In the long run, Musk says reusing rockets is vital to expanding access to space. He likes SpaceX’s chances of achieving an intact landing of a rocket within the next year.

“There are at least a dozen launches that will occur over the next 12 months, and I think it’s quite likely — probably 80 to 90 percent likely — that one of those flights we’ll be able to land and refly,” Musk said. “So I think we’re quite close.”

After attempts to recover Falcon rockets by parachute failed, SpaceX turned to a propulsive landing concept in which the booster’s first stage engines would refire several times in flight to guide the rocket to controlled touchdown.

SpaceX engineers have fine-tuned the descent system’s design over the last year.

The first try to land a Falcon 9 rocket stage after a September 2013 launch from Vandenberg Air Force Base in California succumbed to a high roll rate that starved its engines of fuel due to centrifugal forces. Engineers added more powerful nitrogen cold gas thrusters to stabilize the rocket’s roll during descent during the next attempt in April, which accomplished a gentle splashdown in the Atlantic Ocean before it crashed on its side and disintegrated.

The next full-up landing test in July — after a launch with six Orbcomm communications satellites — had a similar result.

SpaceX eventually eyes flying its rocket boosters back to their launch sites to permit rapid reuse, but the company indicated in mid-2014 it might try landing a rocket on an ocean-going barge by the end of the year.
In August, SpaceX filed challenges to a patent granted to Blue Origin, a space industry competitor owned by Amazon.com founder Jeff Bezos, describing a concept to land a rocket tail first on an ocean vessel after launching from a shore-based facility.

SpaceX cited previous design work involving sea-based rocket landing pads before Blue Origin applied for the patent in 2009.

“The ‘rocket science’ claimed in the ‘321 patent was, at best, ‘old hat’ by 2009,” SpaceX attorneys wrote in one of the patent challenge petitions.

While SpaceX is on the verge of attempting a barge landing, Blue Origin has not disclosed any near-term plans to demonstrate the concept. The first flight of Blue Origin’s orbital launch vehicle is years away.

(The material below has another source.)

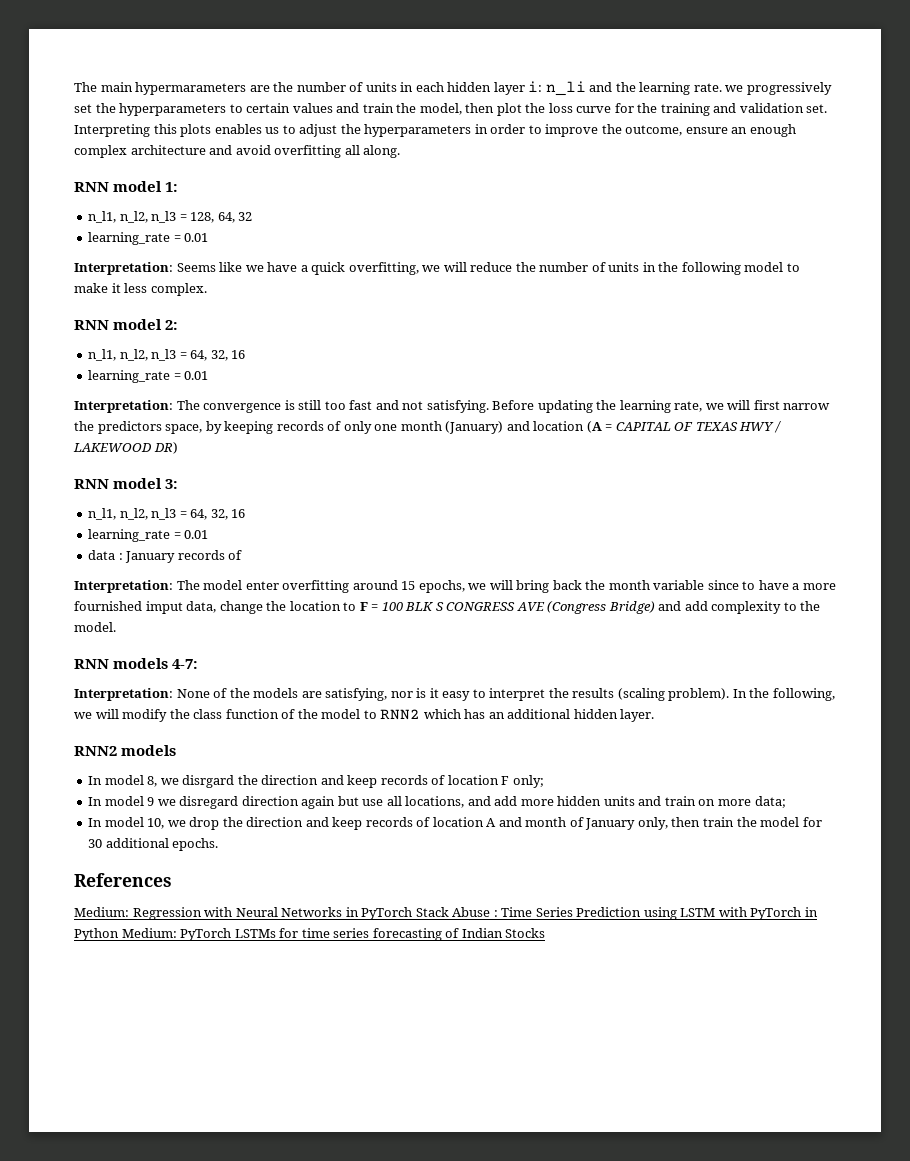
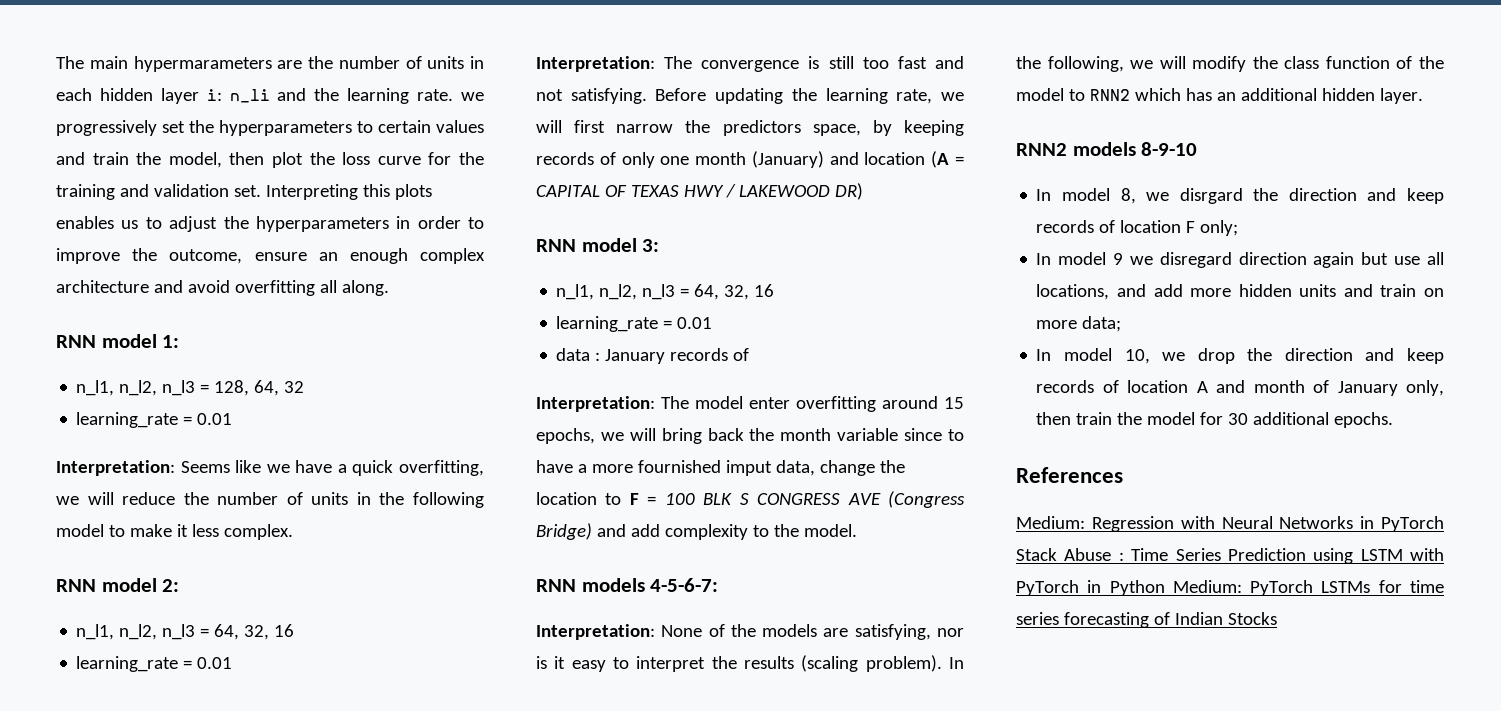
[172,659,199,669] 4-7: -> [650,578,719,592] 4-5-6-7:
(177, 750) none -> [1141,142,1198,156] 8-9-10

The patent dispute is still unresolved, but SpaceX is pressing ahead with the planned precision landing at sea.


A diagram of rocket recovery at sea from Blue Origin’s patent filing. SpaceX is challenging the patent. Credit: Blue Origin
Four carbon fiber and aluminum honeycomb landing legs are mounted at the base of the 12-foot-diameter Falcon 9 first stage. They will deploy to a span of about 70 feet moments before touchdown.

“To help stabilize the stage and to reduce its speed, SpaceX relights the engines for a series of three burns,” SpaceX wrote on its website. “The first burn — the boostback burn — adjusts the impact point of the vehicle and is followed by the supersonic retro propulsion burn that, along with the drag of the atmosphere, slows the vehicle’s speed from 1300 m/s (2,900 mph) to about 250 m/s (559 mph). The final burn is the landing burn, during which the legs deploy and the vehicle’s speed is further reduced to around 2 m/s (4.5 mph).”

The SpaceX landing pad — dubbed the autonomous spaceport drone ship — is officially named the Marmac 300. It is registered under the ownership of Metairie, La.-based McDonough Marine Service and carries ballast water tanks and repurposed underwater thrusters to hold position in the Atlantic Ocean.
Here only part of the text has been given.